--- Data to examine ---

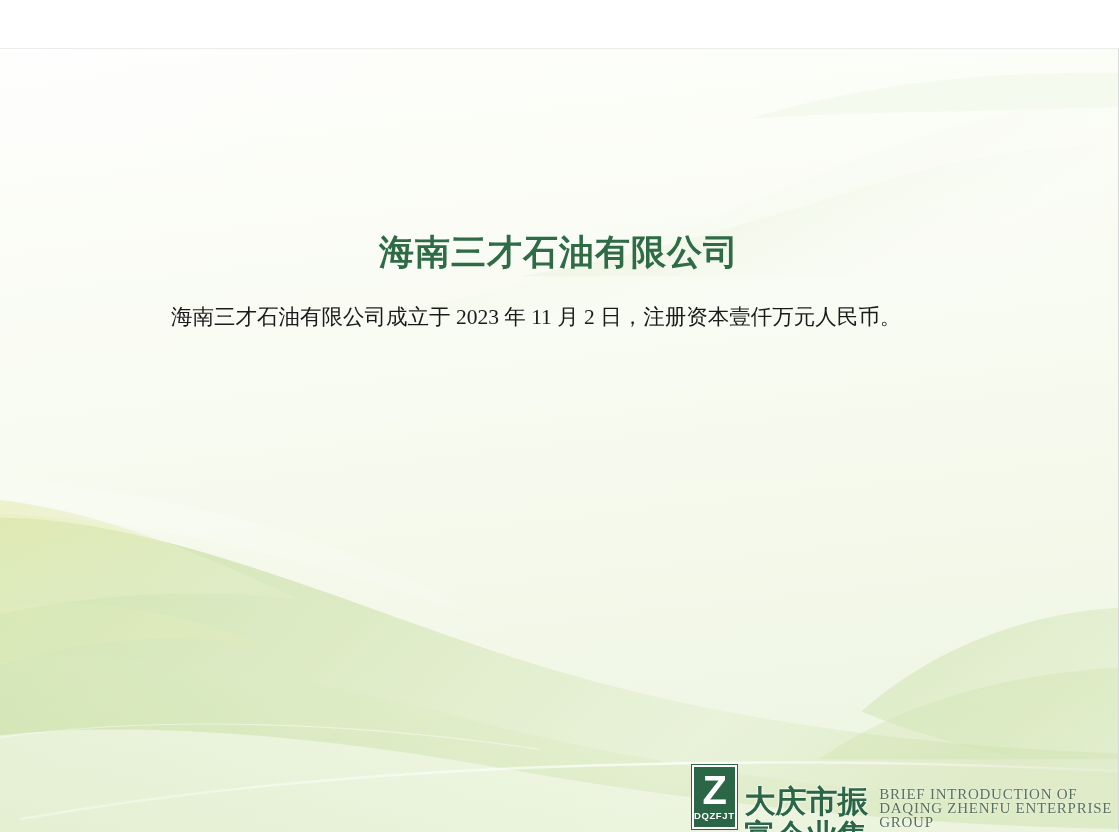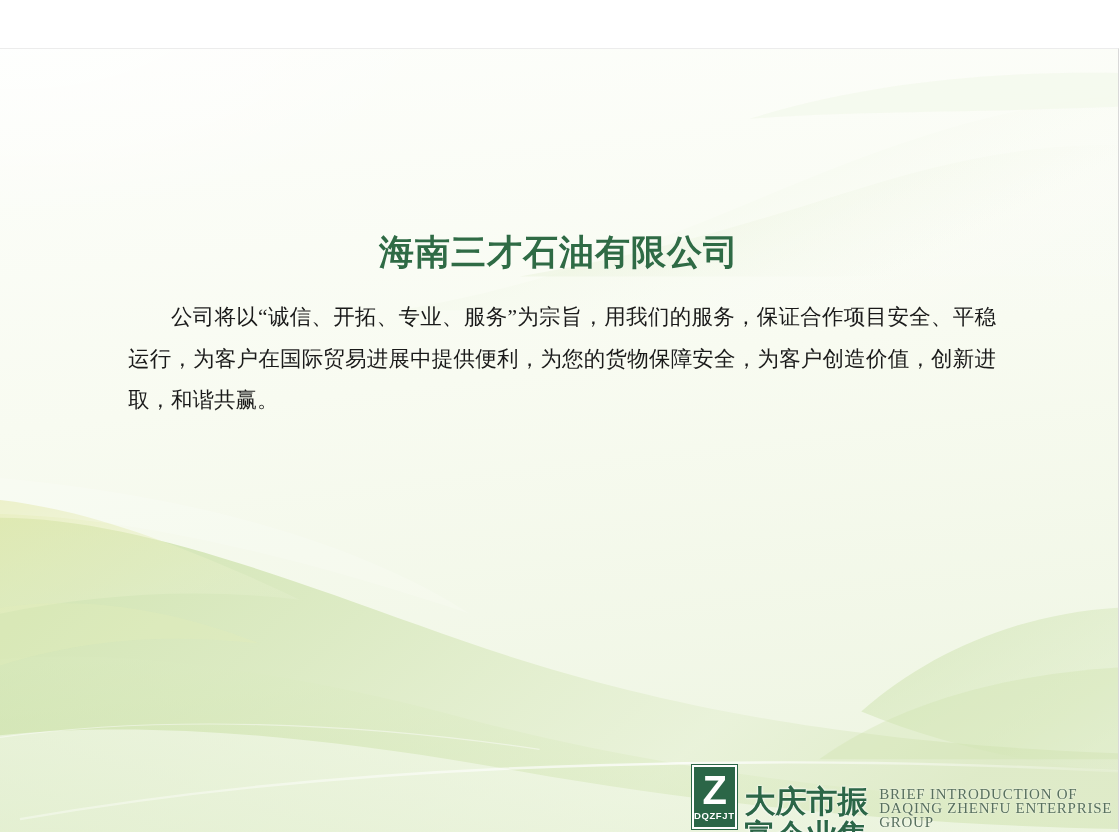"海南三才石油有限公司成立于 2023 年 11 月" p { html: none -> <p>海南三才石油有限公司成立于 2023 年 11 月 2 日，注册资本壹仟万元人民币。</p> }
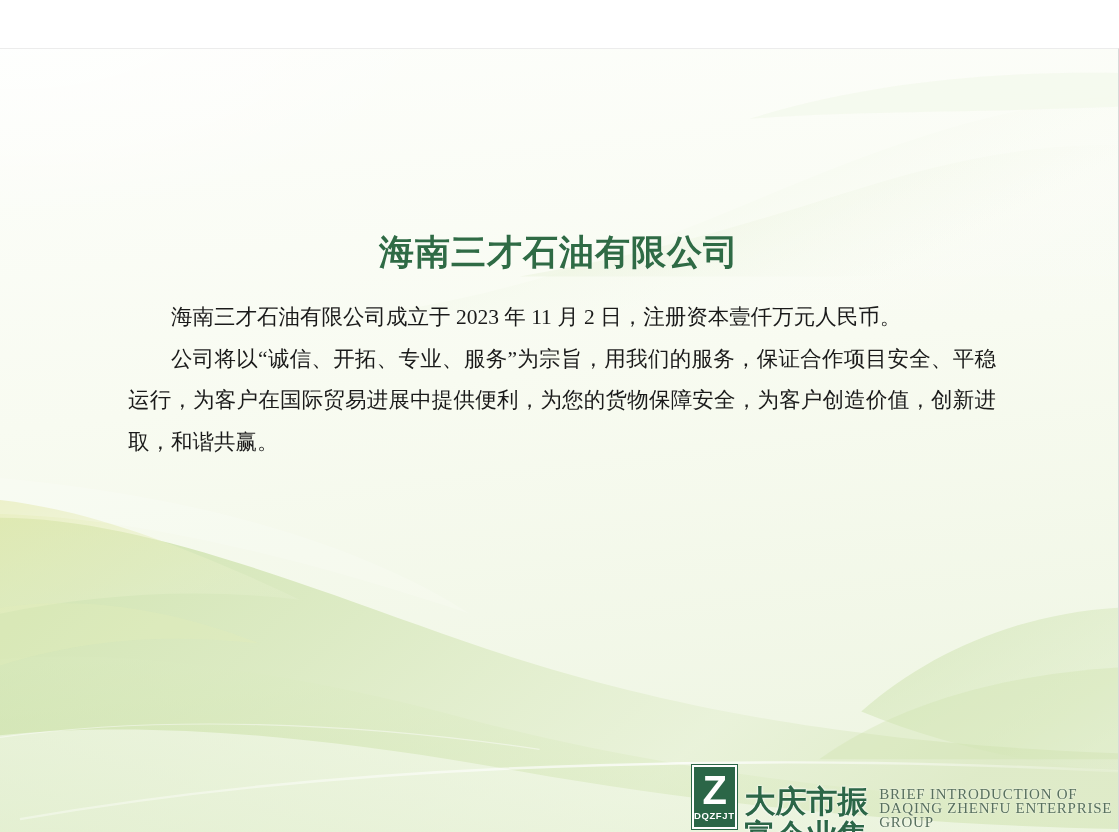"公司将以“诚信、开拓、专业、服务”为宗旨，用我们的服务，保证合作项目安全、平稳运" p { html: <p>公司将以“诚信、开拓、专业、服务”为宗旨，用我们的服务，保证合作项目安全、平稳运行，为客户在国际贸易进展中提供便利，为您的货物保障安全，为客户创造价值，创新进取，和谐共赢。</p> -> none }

---
--- Data to examine ---

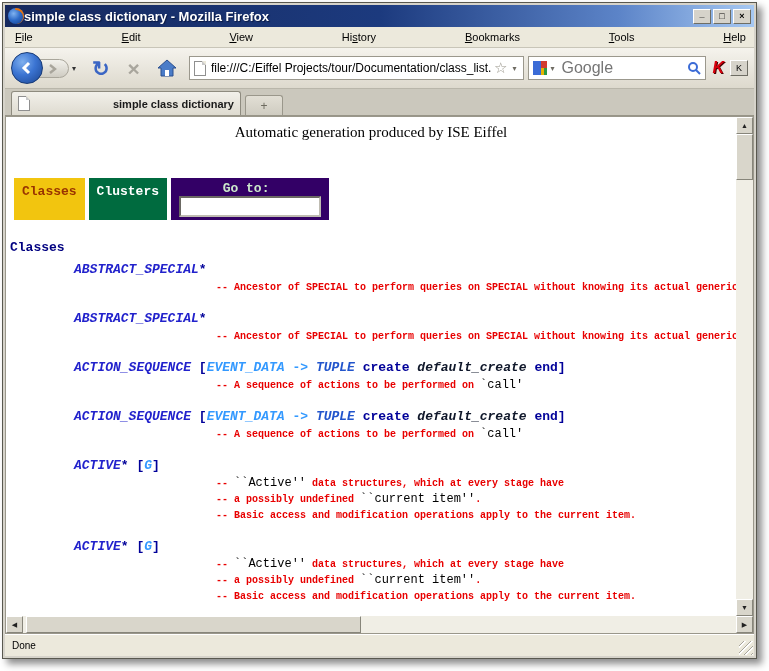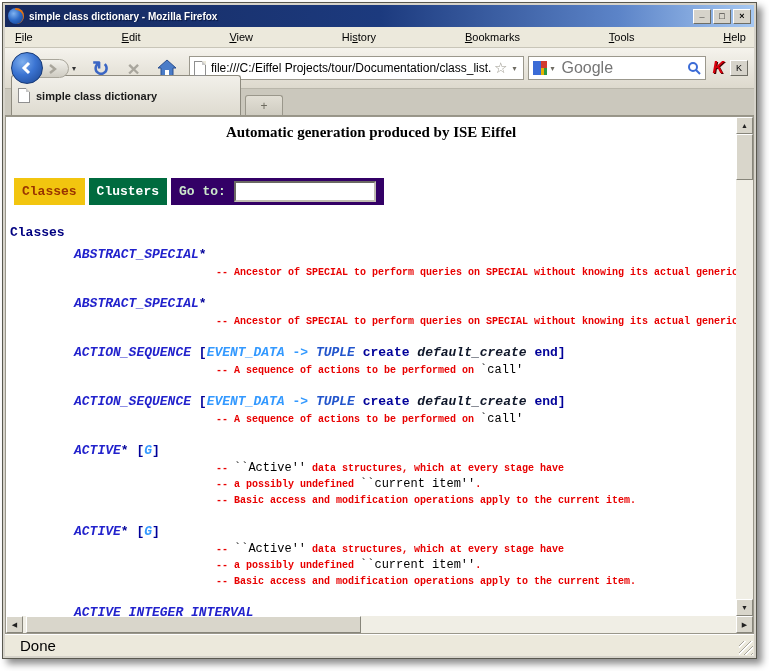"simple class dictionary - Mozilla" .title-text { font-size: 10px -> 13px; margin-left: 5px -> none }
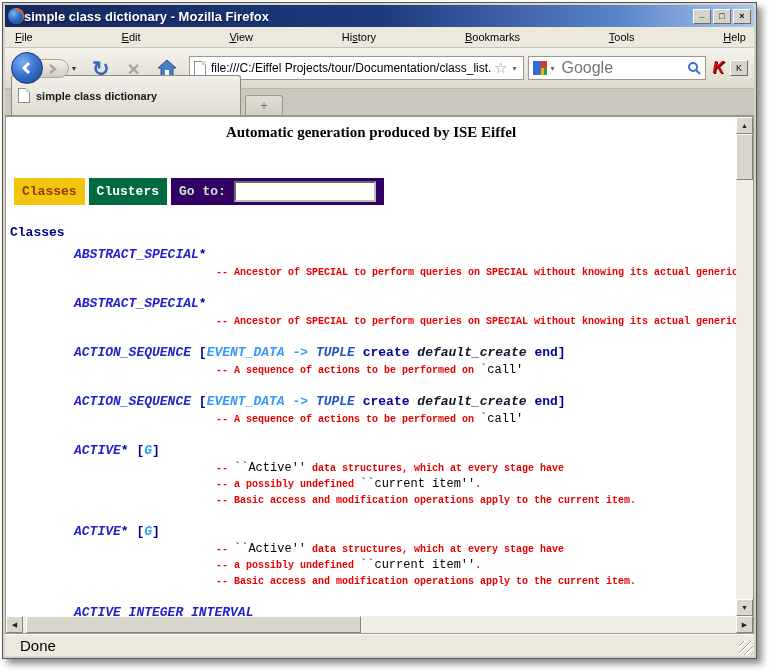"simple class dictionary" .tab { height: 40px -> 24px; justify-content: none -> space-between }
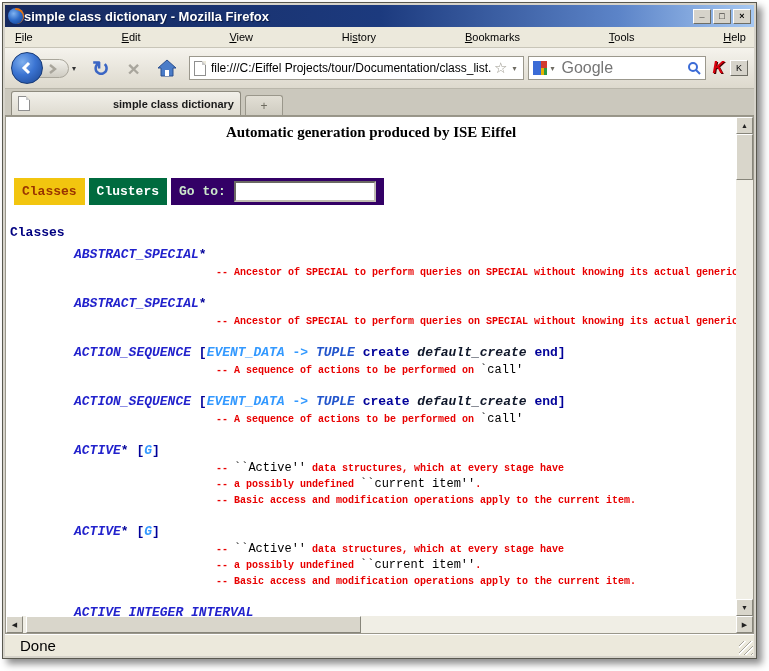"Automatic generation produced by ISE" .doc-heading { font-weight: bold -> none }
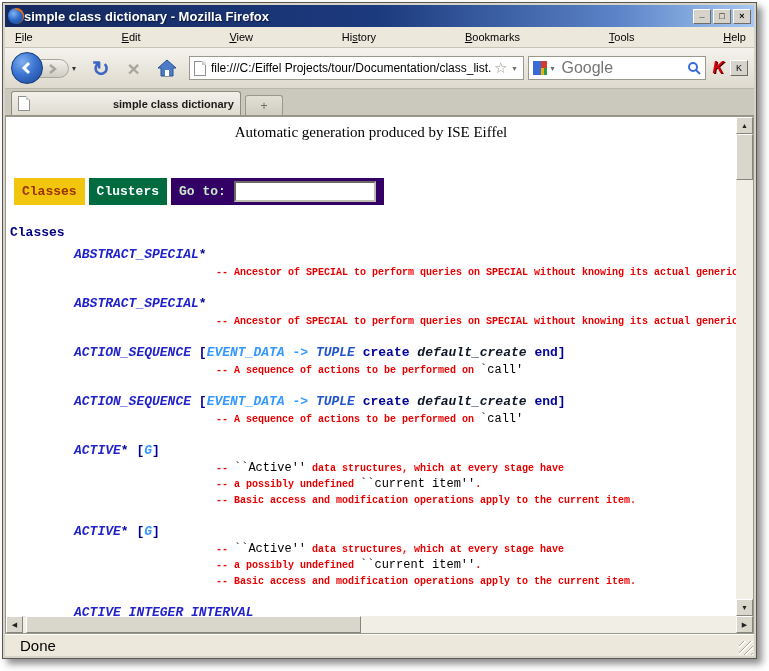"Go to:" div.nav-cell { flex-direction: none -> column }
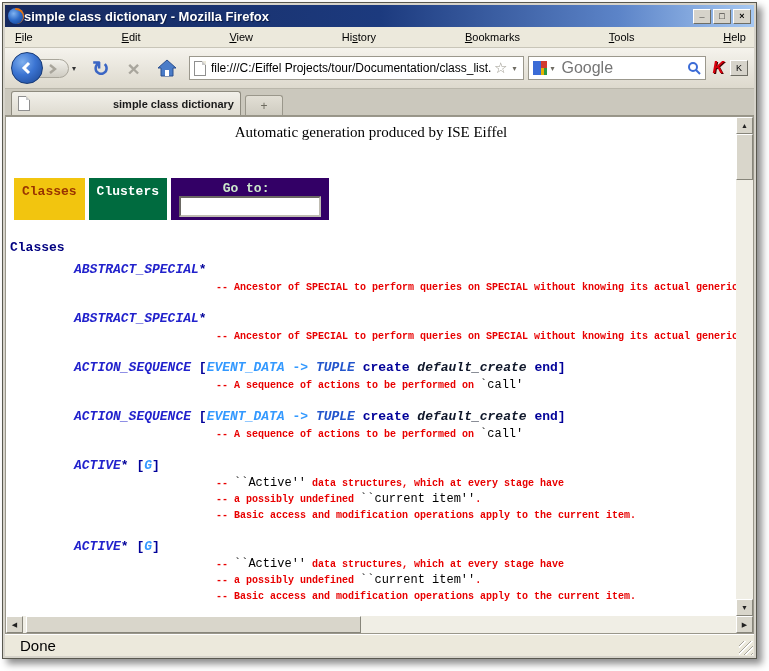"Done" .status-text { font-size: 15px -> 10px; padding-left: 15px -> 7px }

---

Instructions to follow => Please output, exactly as written, the lines above from the one holding "generation produced by" through the one holding "font-size: 15px ->", both included, with the pictures omitted.

Task solution =>
"Automatic generation produced by ISE" .doc-heading { font-weight: bold -> none }
"Go to:" div.nav-cell { flex-direction: none -> column }
"Done" .status-text { font-size: 15px -> 10px; padding-left: 15px -> 7px }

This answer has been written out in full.